À l'heure où s'engage une nouvelle réflexion sur la modernisation des institutions, nous avons apporté la preuve du rôle essentiel que joue le Sénat dans l'équilibre de nos institutions, pour peu que nous restions fidèles à notre identité sénatoriale. Car cette identité est le meilleur gage de la qualité de nos travaux. Le Sénat est là pour veiller à ce que la loi soit bien faite, comme le recommandait Jules Ferry, mon illustre prédécesseur.
M. Henri de Raincourt. Lui aussi était Vosgien !
M. le président. Le bicamérisme à la française a fait ses preuves. C'est assurément dans la rénovation du travail parlementaire et dans l'amélioration du fonctionnement interne des assemblées que nous trouverons les meilleures bases du rééquilibrage souhaité de nos institutions.
Le Sénat, assemblée parlementaire à part entière,...
Un sénateur de l'UMP. Jusqu'à quand ?
M. le président. ...a déjà démontré sa capacité à s'auto-réformer, qualité qui - dois-je le rappeler ? - n'est pas si fréquente dans les assemblées de cette nature.
La réduction de la durée du mandat des sénatrices et des sénateurs ou la large place faite au mode de scrutin proportionnel ont déjà illustré notre souci permanent d'adaptation aux préoccupations de nos concitoyens.
M. Robert Bret. C'est une véritable plaidoirie !

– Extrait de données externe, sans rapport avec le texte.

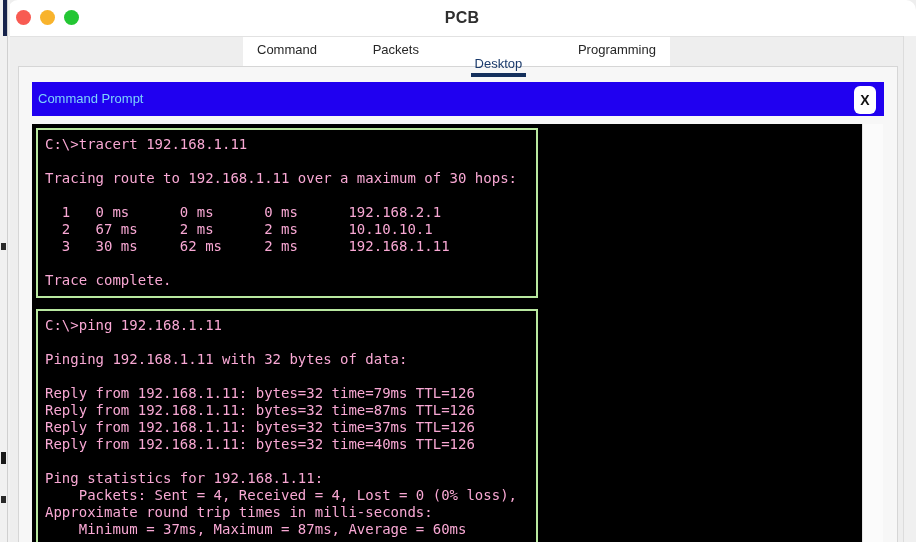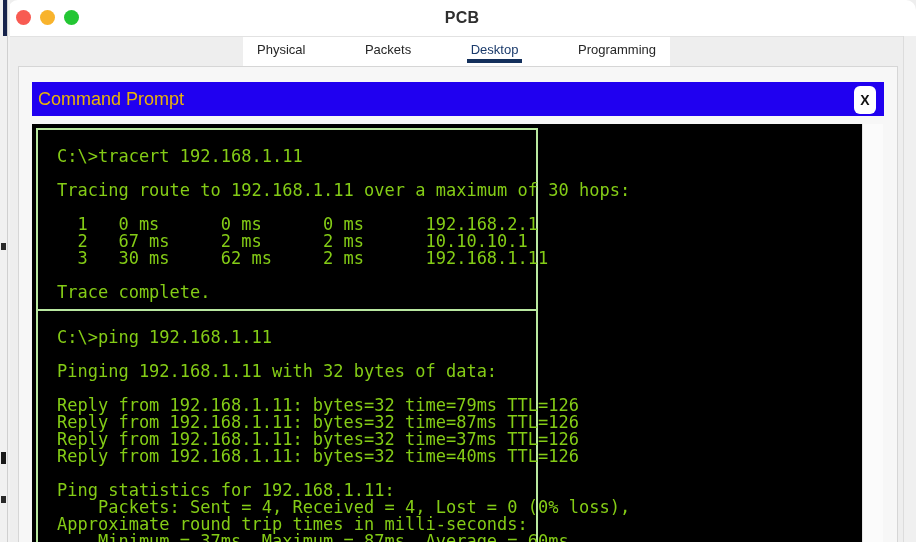--- a/index.html
+++ b/index.html
@@ -242,7 +242,7 @@
   <div class="tabbar">
     <div class="tabs">
       <div class="tab">
-        <span>Physical</span>
+        <span>Command</span>
       </div>
       <div class="tab">
         <span>Packets</span>

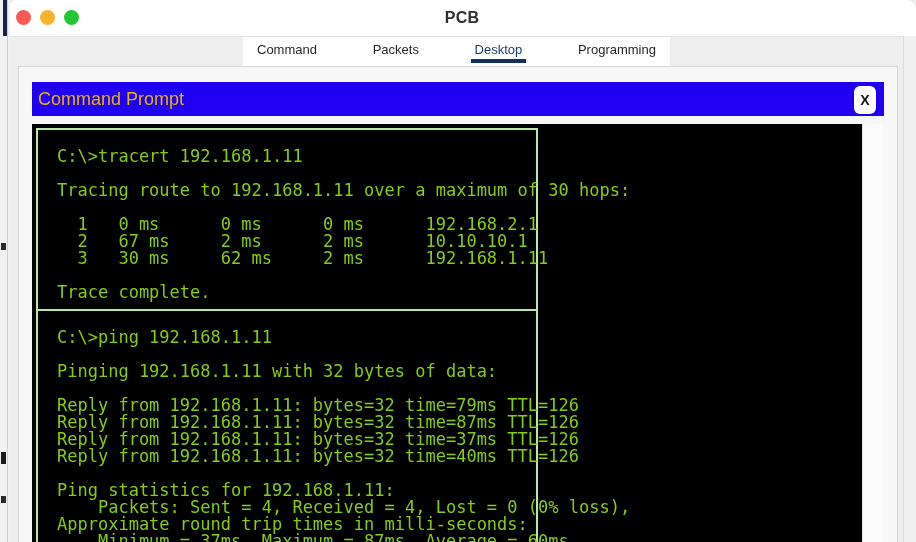--- a/index.html
+++ b/index.html
@@ -118,6 +118,7 @@
   }
   .tab.active {
     color: #1a3a6b;
+    margin-top: 14px;
   }
   .tab.active .tab-underline {
     position: absolute;

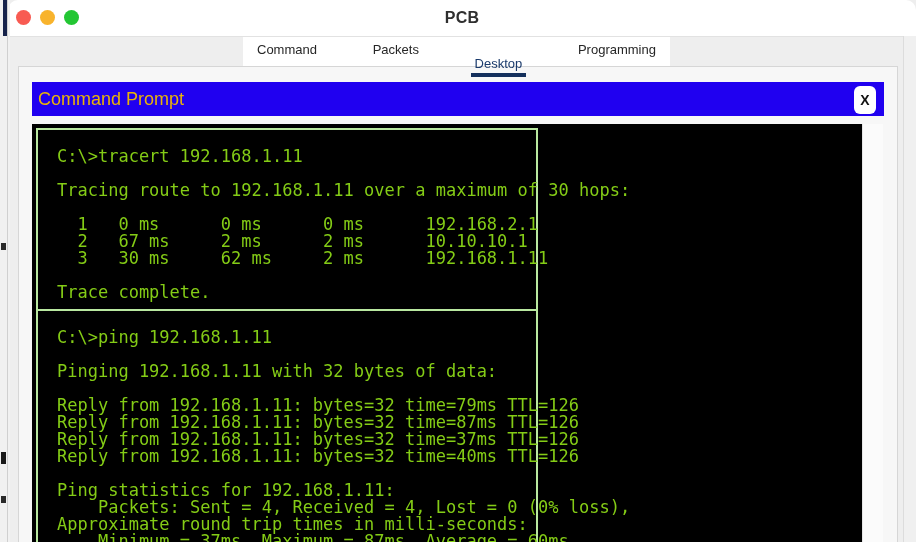--- a/index.html
+++ b/index.html
@@ -151,8 +151,8 @@
   .cmd-header-title {
     position: absolute;
     left: 6px; top: 8px;
-    font-size: 18px;
-    color: #eab308;
+    font-size: 13px;
+    color: #7dd3fc;
     line-height: 18px;
   }
   .cmd-close {

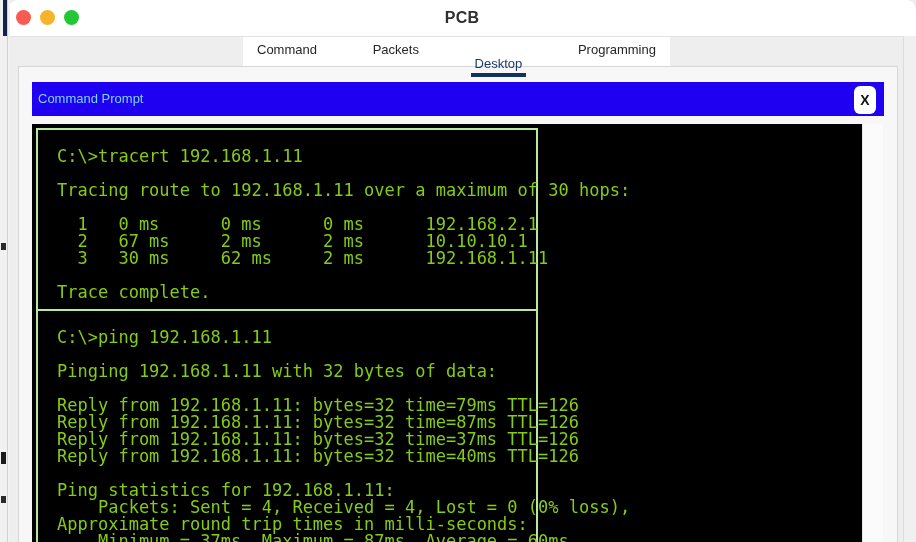--- a/index.html
+++ b/index.html
@@ -201,11 +201,11 @@
   #block-ping { top: 185px; }
 
   pre.term-text {
-    margin: 16px;
+    margin: 4px;
     font-family: "DejaVu Sans Mono", "Liberation Mono", monospace;
-    font-size: 17px;
+    font-size: 14px;
     line-height: 17px;
-    color: #84cc16;
+    color: #f9a8d4;
     white-space: pre;
     letter-spacing: 0px;
   }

M. le président. Nous avons aussi, je crois, été les premiers à réfléchir sur la modernisation du travail parlementaire. Notre conférence des présidents s'est ainsi régulièrement réunie, sur mon initiative, depuis le début de l'année 2006, pour réfléchir et faire évoluer les conditions du travail sénatorial, dans le dialogue et le respect des sensibilités de chacun. Ainsi, une nouvelle fois, nous serons prêts pour poursuivre cette mission. Nul ne peut contester le travail de la conférence des présidents !
En attendant, une session extraordinaire peut en cacher une autre ! (Exclamations sur les travées de l'UMP.) Mes chers collègues, il semble que nous soyons appelés à nous retrouver dès la mi-septembre (Déjà ! sur les travées de l'UMP) pour aborder l'examen de nouvelles réformes.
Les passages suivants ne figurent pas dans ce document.